● Problem to solve
Repeat the material exactly, leaving no line out.
(Records supplied begins)
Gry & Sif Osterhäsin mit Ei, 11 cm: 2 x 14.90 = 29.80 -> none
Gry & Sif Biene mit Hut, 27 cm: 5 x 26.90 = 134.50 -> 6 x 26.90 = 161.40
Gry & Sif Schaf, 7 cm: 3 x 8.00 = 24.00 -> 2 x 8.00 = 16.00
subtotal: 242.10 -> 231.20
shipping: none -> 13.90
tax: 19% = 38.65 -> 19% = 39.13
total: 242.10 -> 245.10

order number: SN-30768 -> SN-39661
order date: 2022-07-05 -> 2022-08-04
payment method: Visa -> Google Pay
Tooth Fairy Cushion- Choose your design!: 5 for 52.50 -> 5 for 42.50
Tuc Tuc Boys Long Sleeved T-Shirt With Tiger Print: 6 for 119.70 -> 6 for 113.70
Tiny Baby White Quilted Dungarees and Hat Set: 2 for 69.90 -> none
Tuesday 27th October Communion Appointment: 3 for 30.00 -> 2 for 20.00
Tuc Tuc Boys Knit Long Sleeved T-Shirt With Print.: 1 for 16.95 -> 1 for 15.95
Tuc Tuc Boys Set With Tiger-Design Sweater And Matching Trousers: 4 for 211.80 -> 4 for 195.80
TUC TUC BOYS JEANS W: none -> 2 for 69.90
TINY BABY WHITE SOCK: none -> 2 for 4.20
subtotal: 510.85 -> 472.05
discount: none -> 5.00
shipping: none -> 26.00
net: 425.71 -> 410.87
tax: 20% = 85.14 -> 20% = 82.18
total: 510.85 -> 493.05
(Records supplied ends)
● Solution for this task
Gry & Sif Osterhäsin mit Ei, 11 cm: 2 x 14.90 = 29.80 -> none
Gry & Sif Biene mit Hut, 27 cm: 5 x 26.90 = 134.50 -> 6 x 26.90 = 161.40
Gry & Sif Schaf, 7 cm: 3 x 8.00 = 24.00 -> 2 x 8.00 = 16.00
subtotal: 242.10 -> 231.20
shipping: none -> 13.90
tax: 19% = 38.65 -> 19% = 39.13
total: 242.10 -> 245.10

order number: SN-30768 -> SN-39661
order date: 2022-07-05 -> 2022-08-04
payment method: Visa -> Google Pay
Tooth Fairy Cushion- Choose your design!: 5 for 52.50 -> 5 for 42.50
Tuc Tuc Boys Long Sleeved T-Shirt With Tiger Print: 6 for 119.70 -> 6 for 113.70
Tiny Baby White Quilted Dungarees and Hat Set: 2 for 69.90 -> none
Tuesday 27th October Communion Appointment: 3 for 30.00 -> 2 for 20.00
Tuc Tuc Boys Knit Long Sleeved T-Shirt With Print.: 1 for 16.95 -> 1 for 15.95
Tuc Tuc Boys Set With Tiger-Design Sweater And Matching Trousers: 4 for 211.80 -> 4 for 195.80
TUC TUC BOYS JEANS W: none -> 2 for 69.90
TINY BABY WHITE SOCK: none -> 2 for 4.20
subtotal: 510.85 -> 472.05
discount: none -> 5.00
shipping: none -> 26.00
net: 425.71 -> 410.87
tax: 20% = 85.14 -> 20% = 82.18
total: 510.85 -> 493.05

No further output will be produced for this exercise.